-- WHAT THE EXERCISE ASKS --
Pull from the data below each line where the word "Categorisation" occurs, and copy it.

-- INPUT MATERIAL --
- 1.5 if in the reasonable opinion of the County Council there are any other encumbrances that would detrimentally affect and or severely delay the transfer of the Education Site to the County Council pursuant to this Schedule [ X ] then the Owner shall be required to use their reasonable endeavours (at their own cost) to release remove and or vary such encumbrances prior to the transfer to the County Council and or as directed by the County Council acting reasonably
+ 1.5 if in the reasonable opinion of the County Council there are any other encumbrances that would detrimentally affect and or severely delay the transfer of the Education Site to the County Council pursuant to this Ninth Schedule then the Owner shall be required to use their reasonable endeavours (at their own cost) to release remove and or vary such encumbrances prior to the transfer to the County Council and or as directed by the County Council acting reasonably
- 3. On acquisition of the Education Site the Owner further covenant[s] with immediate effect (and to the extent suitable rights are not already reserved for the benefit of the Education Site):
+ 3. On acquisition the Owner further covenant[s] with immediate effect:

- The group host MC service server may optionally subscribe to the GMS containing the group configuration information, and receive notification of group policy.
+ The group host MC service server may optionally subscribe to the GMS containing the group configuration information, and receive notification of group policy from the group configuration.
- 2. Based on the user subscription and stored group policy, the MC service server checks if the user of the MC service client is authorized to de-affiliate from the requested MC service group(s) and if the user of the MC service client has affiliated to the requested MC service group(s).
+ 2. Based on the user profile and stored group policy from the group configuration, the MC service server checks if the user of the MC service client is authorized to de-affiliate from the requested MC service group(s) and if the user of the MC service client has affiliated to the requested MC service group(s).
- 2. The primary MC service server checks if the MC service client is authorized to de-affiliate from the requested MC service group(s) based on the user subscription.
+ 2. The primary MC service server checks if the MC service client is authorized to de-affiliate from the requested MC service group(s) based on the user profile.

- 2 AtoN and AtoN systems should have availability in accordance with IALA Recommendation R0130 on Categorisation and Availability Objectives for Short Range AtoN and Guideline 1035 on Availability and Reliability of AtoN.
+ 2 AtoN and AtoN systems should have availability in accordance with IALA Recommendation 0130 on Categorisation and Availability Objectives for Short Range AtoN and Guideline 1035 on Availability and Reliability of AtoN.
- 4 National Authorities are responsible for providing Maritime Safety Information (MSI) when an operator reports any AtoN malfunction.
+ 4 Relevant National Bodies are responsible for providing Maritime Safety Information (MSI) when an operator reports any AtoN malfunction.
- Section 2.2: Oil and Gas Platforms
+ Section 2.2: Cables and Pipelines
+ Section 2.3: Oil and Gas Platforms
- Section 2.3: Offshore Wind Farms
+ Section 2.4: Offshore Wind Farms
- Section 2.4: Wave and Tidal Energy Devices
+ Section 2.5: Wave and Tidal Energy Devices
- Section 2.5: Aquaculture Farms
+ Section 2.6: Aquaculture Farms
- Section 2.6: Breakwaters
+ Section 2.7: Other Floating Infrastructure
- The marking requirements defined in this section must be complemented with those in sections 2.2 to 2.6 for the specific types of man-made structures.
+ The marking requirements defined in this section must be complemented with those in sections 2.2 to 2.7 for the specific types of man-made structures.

-- ANSWER FOR THIS EXERCISE --
- 2 AtoN and AtoN systems should have availability in accordance with IALA Recommendation R0130 on Categorisation and Availability Objectives for Short Range AtoN and Guideline 1035 on Availability and Reliability of AtoN.
+ 2 AtoN and AtoN systems should have availability in accordance with IALA Recommendation 0130 on Categorisation and Availability Objectives for Short Range AtoN and Guideline 1035 on Availability and Reliability of AtoN.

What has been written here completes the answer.